35 years into the post-socialist transition in Europe, images of the “former East” are often still rendered in shades of gray. Only recently, Cold War scholarship is beginning to move away from a view of two monolithic opposing blocs, instead exploring the concept of alternate or parallel modernities rather than the idea of lack and lag in the former Eastern bloc. To add color to these images, explore the ruptures and permeability of the “Iron Curtain” and blast apart pre-conceptions, the group exhibition EastUnBloc presents subversive and experimental media art works and practices by more than two dozen artists and collectives from socialist and transition-era Central and Eastern Europe as well as the production contexts in which they were created. Beyond presentation, the exhibition seeks to reclaim these works, as “artistic intelligence”: inspiration and toolkits to respond to current challenges.

With contributions by

nGbK work group: Natalie Gravenor, Sarah Günther, Zsuzsa Berecz, Friedemann Bochow, Dušan Barok.

Funded by the Senate Department for Culture and Social Cohesion in Berlin.

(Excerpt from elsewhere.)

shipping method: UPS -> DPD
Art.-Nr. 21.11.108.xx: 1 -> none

Supported by the German-Czech Fund for the Future.

Curatorial text[edit]

The five curators of the exhibition grew up in different countries along both sides of the former Iron Curtain. They experienced – firsthand or with the critical distance passed time allows – the social situation which shaped the exhibited works.

In Central and Eastern Europe, the late 1980s and early 1990s were marked by two intertwined paradigm shifts: the dissolution of state socialism and the dawn of the digital and internet age. This simultaneity brought about a diverse body of media works. EastUnBloc “reverse engineers” the underlying principles of these works and their production processes. Borrowing a term from computer programming, these principles and strategies are referred to as “scripts”.

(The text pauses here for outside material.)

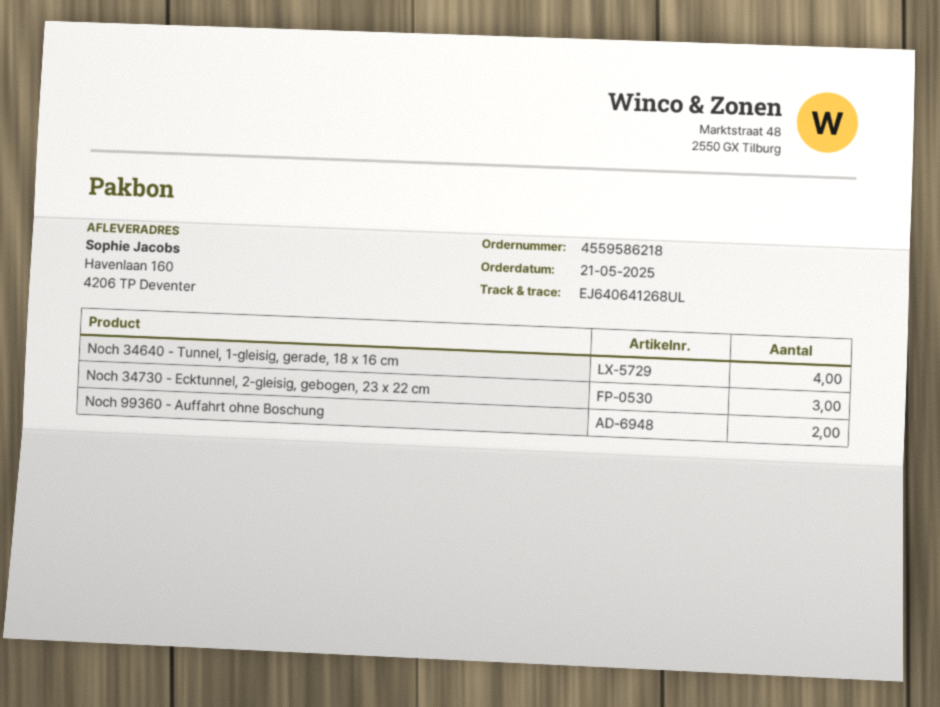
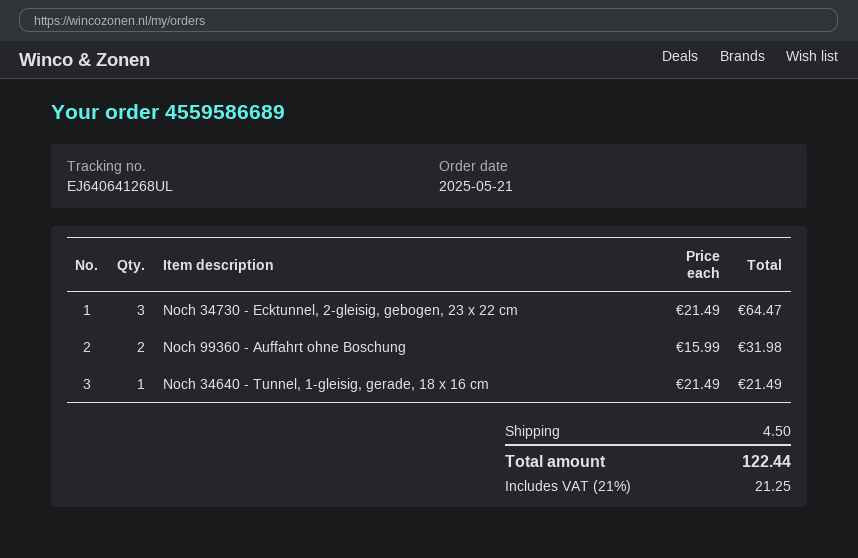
order number: 4559586218 -> 4559586689
Noch 34640 - Tunnel, 1-gleisig, gerade, 18 x 16 cm: 4 -> 1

They invite visitors to connect with the exhibited works and reflect their own past, future and present through the exhibits’ lenses.

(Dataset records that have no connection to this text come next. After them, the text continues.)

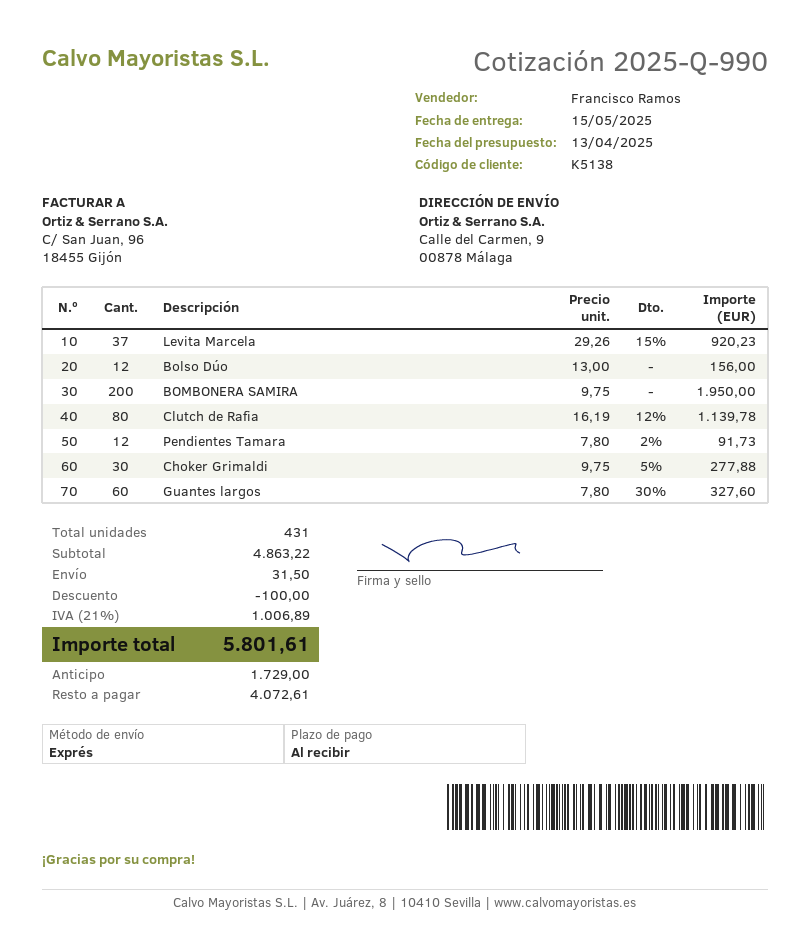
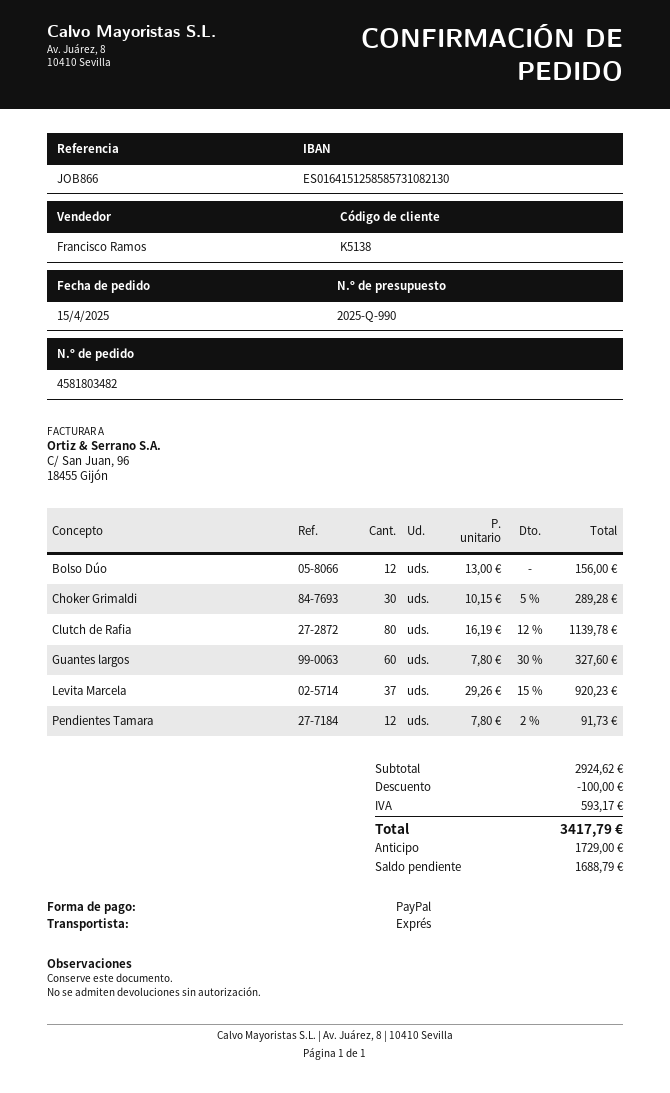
BOMBONERA SAMIRA: 200 x 9.75 = 1950.00 -> none
Choker Grimaldi: 30 x 9.75 - 5% = 277.88 -> 30 x 10.15 - 5% = 289.28
subtotal: 4863.22 -> 2924.62
shipping: 31.50 -> none
tax: 1006.89 -> 593.17
total: 5801.61 -> 3417.79
balance: 4072.61 -> 1688.79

Instead of insisting on a spatial, chronological or geographical dramaturgy, the scripts guide visitors to encounter works in an optional order, revealing themselves through color-coding and other clues in the exhibition design.

A cooperation with Wiki-based arts online library Monoskop provides background information throughout the exhibition.

Turn shit into chocolate[edit]

 
using limited resources for maximal effect

Resources are generally scarcer for independent artists and activists, and that was certainly the case in socialist and transition-era Central and Eastern Europe. Combining available materials with ingenuity and imagination, the works applying this script are provocative, humorous and even trailblazing. They use lo-res formats like 16 mm, Super 8 or VHS, U-matic low band and Hi8 video, basic video signals, minimal computer code, such as the four kilobyte size digital animations of the Demoscene, ASCII characters, and GIFs. Found footage becomes raw material. Editing takes place in camera or with rudimentary cuts, or films are shot in one take. Props and sets are handmade; trash becomes costumes; minimalism becomes virtuosity. The “turn shit into chocolate” script echoes in for example the Dogme 95 manifesto’s creative restraints and permacomputing (see the accompanying program), a concept and community of practice oriented around issues of resilience and regenerativity in computer and network technology inspired by permaculture.

Reality bending[edit]

 
hacking the system with pranks and hoaxes

Analogous to the musical practice of circuit-bending – creative manipulation of circuits in electronic devices to get an output that was not intended by the manufacturer – the exhibition uses the term “reality bending” to highlight works that hijack power structures. Through parody, overaffirmation, or unexpected disruption, these works reveal hidden truths, empower the powerless (if only for a brief moment), and show that a different situation is possible.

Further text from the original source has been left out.